Purtroppo però, come si dice, quando è crisi è crisi per tutti. E così per il boss non c'era un piantone, ma le forze dell'ordine si recavano di tanto in tanto nella sua stanza per accertarsi che fosse ancora lì. E lì lo hanno trovato fino al pomeriggio di ieri quando i medici si sono accorti che il capomafia non c'era più: fuggito da un ospedale senza controllo. Del quale, oltre al danno la beffa, si era occupato domenica scorsa il Quotidiano della Calabria, denunciando il fatto che dalla struttura ospedaliera chiunque poteva entrare ed uscire indisturbato, avere accesso alle stanze dei medici e ad alcuni uffici, visionare documenti coperti dalla privacy senza che nessuno se ne accorgesse, a causa della carenza di personale.

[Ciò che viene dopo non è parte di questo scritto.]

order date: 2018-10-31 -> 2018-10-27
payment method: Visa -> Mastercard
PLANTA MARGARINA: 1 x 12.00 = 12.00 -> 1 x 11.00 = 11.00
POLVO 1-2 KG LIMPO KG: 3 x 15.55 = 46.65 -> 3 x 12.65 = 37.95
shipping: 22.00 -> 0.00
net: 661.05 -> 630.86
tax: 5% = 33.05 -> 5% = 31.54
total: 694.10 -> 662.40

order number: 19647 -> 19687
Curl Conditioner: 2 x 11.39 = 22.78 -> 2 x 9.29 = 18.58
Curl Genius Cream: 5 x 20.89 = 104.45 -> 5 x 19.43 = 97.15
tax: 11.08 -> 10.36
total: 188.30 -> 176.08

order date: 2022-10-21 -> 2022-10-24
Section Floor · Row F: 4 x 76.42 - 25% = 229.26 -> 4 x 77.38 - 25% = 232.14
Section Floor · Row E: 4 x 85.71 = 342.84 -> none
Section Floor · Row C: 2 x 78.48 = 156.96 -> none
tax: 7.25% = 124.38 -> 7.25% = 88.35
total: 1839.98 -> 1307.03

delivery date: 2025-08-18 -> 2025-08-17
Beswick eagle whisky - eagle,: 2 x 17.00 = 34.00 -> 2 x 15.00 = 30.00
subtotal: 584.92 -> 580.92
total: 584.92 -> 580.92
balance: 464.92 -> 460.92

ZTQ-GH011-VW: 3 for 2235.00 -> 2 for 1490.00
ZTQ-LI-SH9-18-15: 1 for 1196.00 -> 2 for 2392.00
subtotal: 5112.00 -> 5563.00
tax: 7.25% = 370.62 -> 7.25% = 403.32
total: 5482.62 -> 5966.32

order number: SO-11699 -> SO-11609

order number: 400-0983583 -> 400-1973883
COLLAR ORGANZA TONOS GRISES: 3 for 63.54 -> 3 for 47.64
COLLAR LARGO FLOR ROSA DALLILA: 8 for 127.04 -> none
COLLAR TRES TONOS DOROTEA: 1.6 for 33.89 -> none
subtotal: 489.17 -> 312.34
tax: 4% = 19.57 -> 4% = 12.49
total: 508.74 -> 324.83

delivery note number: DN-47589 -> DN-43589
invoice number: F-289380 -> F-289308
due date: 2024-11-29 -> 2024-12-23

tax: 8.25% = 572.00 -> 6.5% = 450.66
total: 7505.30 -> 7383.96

Non solo. L'ospedale e l'azienda sanitaria di Locri, da cui il nosocomio dipende, sono stati al centro di diverse inchieste della magistratura, per il sospetto degli investigatori che fossero pesantemente infiltrate dalla 'Ndrangheta. Mentre nell'aprile del 2006 gli organismi di gestione della stessa azienda furono sciolti dopo che la commissione di accesso nominata all'indomani dell'omicidio del vicepresidente del Consiglio regionale della Calabria Francesco Fortugno, giunse alla conclusione che l'Asl era divenuto un centro di affari e di potere in cui sarebbero stati privilegiati i pesanti interessi della 'Ndrangheta nel settore sanitario.
Insomma, un posto sicuro per ricoverare un boss e per lasciarlo senza controllo. Cosa sulla quale la Dda di Reggio Calabria, d'intesa con la procura di Locri, ha già avviato un'inchiesta.